KPÖ baut bei Grazer Gemeinderatswahl Führung deutlich aus
Die KPÖ hat ihre Stellung als stärkste Kraft in Graz klar gefestigt. Nach dem vorläufigen Ergebnis der Gemeinderatswahl kommt die Partei in der steirischen Landeshauptstadt auf 35,6 Prozent und legt damit um etwa sieben Prozentpunkte zu.
Damit hebt sich Graz deutlich vom bundespolitischen Trend in Österreich ab. Während auf nationaler Ebene in Umfragen seit längerer Zeit die rechte FPÖ vor der konservativen ÖVP und den übrigen Parteien liegt, setzt die zweitgrößte Stadt des Landes weiter auf die Kommunisten.
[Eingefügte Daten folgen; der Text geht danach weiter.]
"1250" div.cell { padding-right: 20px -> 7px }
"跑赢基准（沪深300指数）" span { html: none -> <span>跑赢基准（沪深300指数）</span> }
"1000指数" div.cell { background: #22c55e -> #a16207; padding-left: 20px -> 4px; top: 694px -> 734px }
Für die KPÖ ist es bereits der zweite Wahlerfolg in Serie in Graz. Schon 2021 hatte Elke Kahr überraschend die Wahl gewonnen und die ÖVP aus dem Bürgermeisteramt verdrängt. Die heutige Stadtchefin war allerdings bereits zuvor unter ÖVP-geführten Stadtregierungen als Stadträtin tätig.
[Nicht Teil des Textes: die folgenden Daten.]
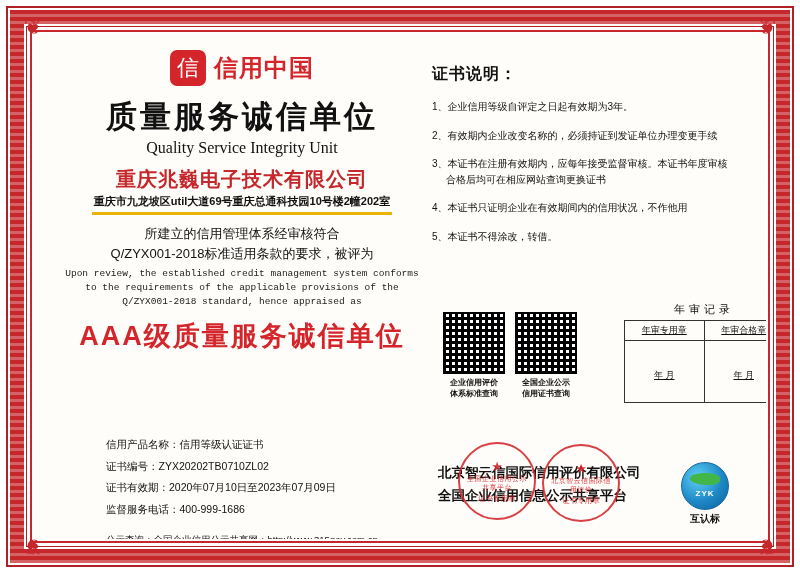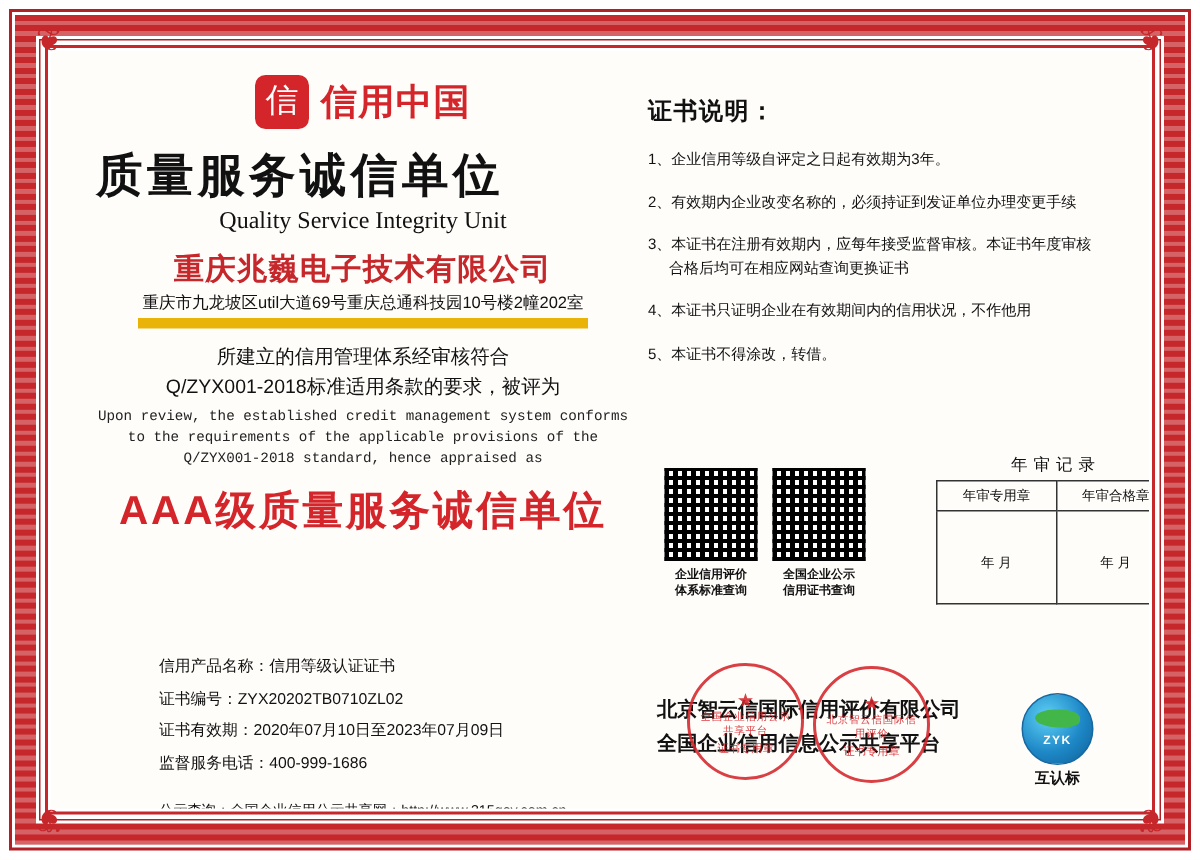"质量服务诚信单位" .title-cn { text-align: none -> center }
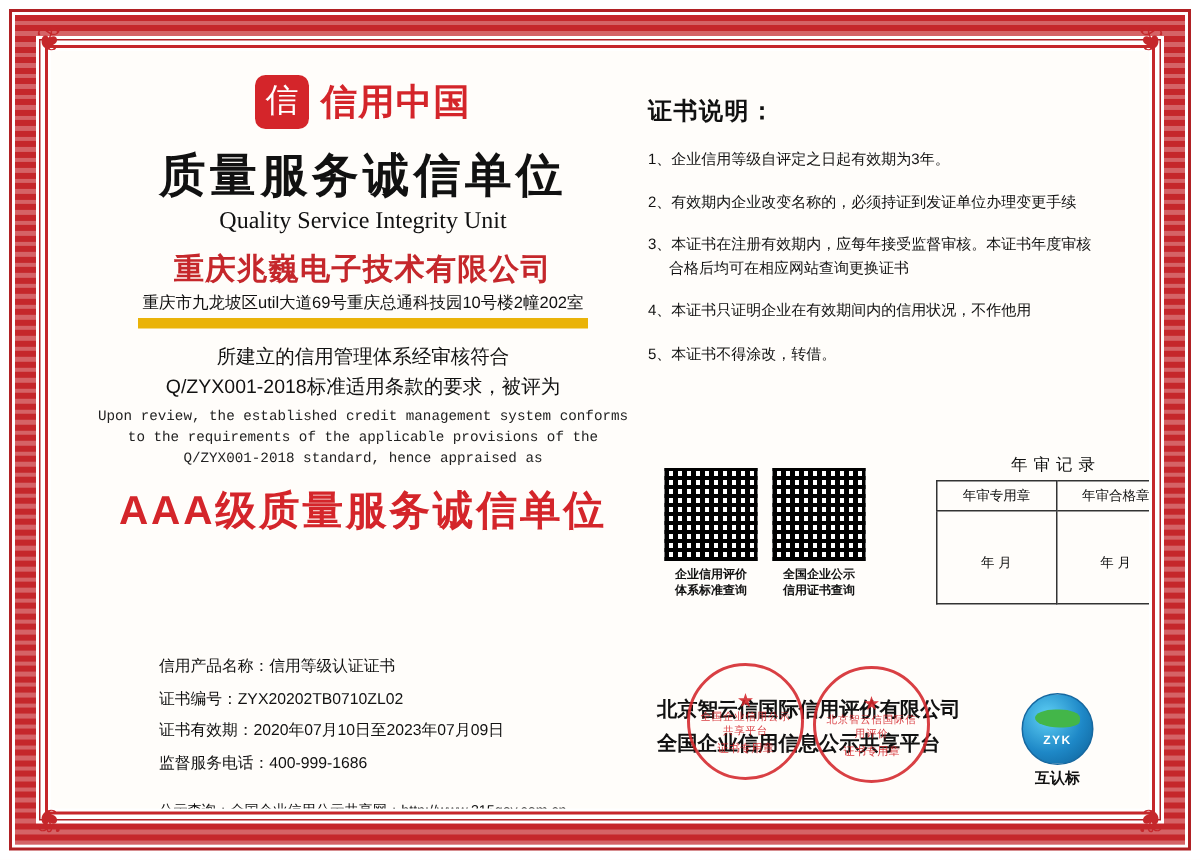"重庆市九龙坡区util大道69号重庆总通科技园10号楼2幢202室" .address { border-bottom: 7px solid #eab308 -> 3px solid #eab308; font-weight: none -> bold }
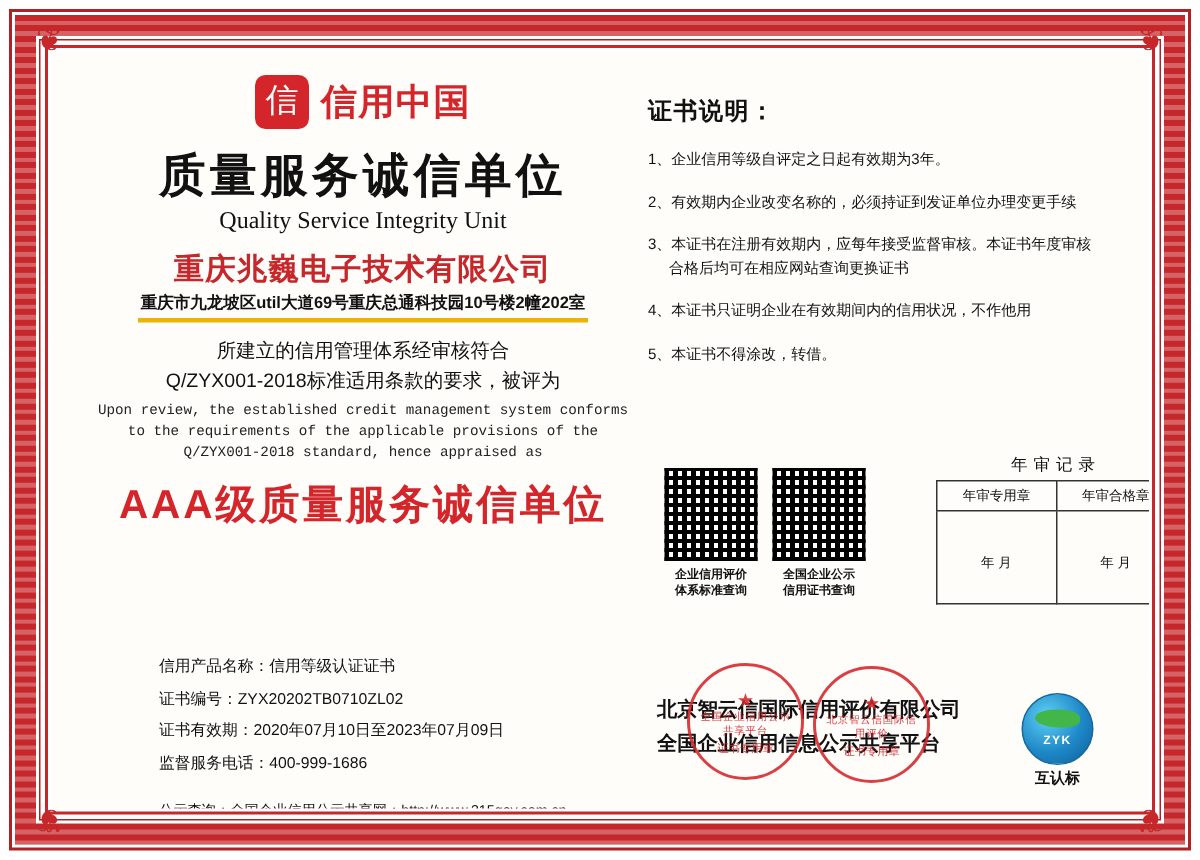"年审专用章" .review-table td { text-decoration: none -> underline }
Fokus auf Wohnen und Nähe zu den Bürgern
Die 64-jährige Bürgermeisterin setzt in der rund 350.000 Einwohner zählenden Stadt vor allem auf leistbares Wohnen, den Ausbau der Infrastruktur und einen betont bürgernahen Politikstil. Zudem geben KPÖ-Mandatare einen großen Teil ihrer Bezüge an Menschen in finanziellen Notlagen weiter.
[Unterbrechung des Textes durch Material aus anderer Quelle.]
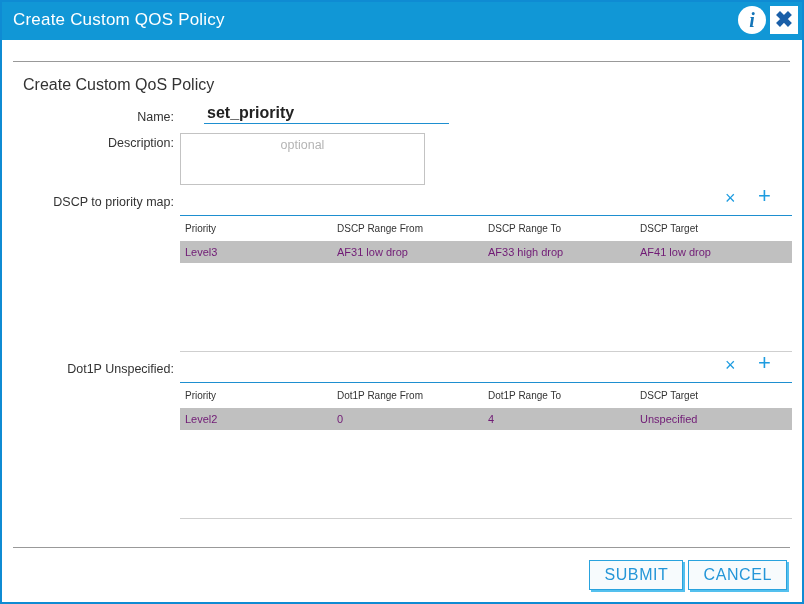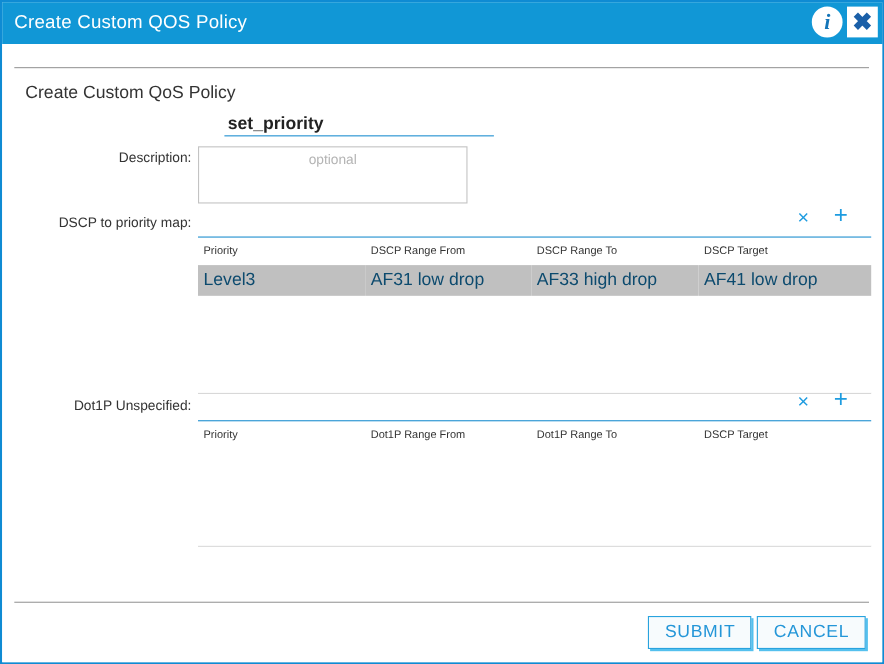"Name:" div.field-label { html: none -> <div>Name:</div> }
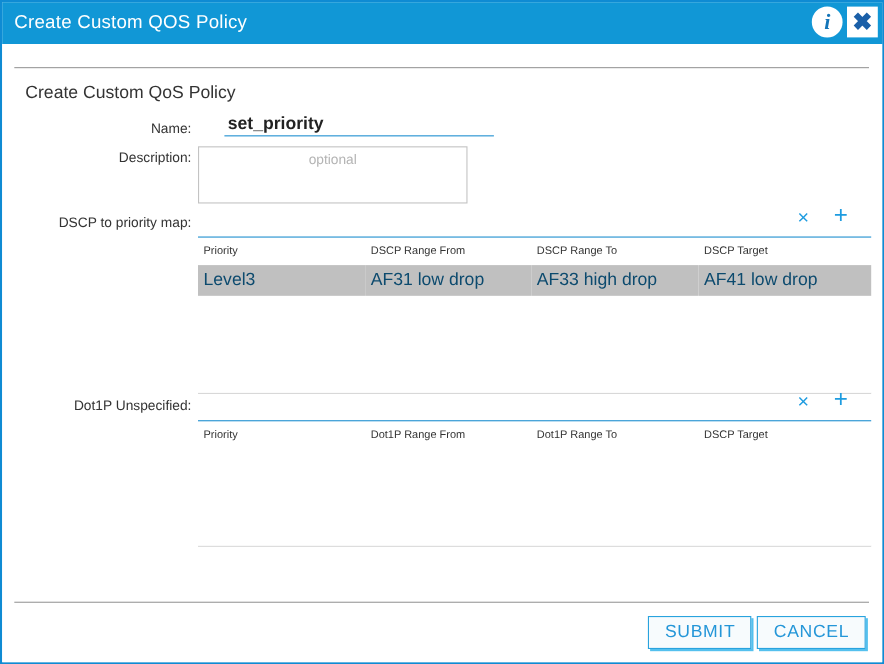"Level3" table.grid td { color: #0c4a6e -> #701a75; font-size: 16px -> 11px }
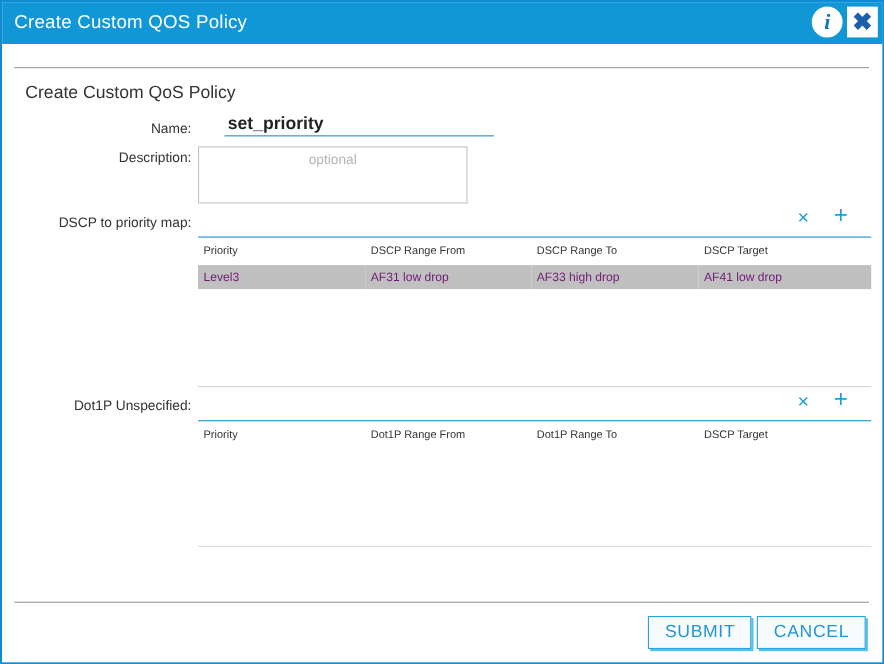"Level2" tr.data-row { html: none -> <tr> <td>Level2</td> <td>0</td> <td>4</td> <td>Unspecified</td> </tr> }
Ähnliche Schritte gab es zuletzt auch in Deutschland: Dort beschloss die Partei Die Linke, die Diäten ihrer Abgeordneten im Bundestag und Europaparlament auf maximal 5.300 Euro brutto monatlich zu begrenzen. Beträge darüber hinaus sollen in Sozialfonds fließen.
International rückte Graz im vergangenen Jahr aus tragischem Anlass in den Fokus. Im Juni 2025 erschoss ein 21-Jähriger an seiner ehemaligen Schule zehn Menschen und nahm sich anschließend selbst das Leben.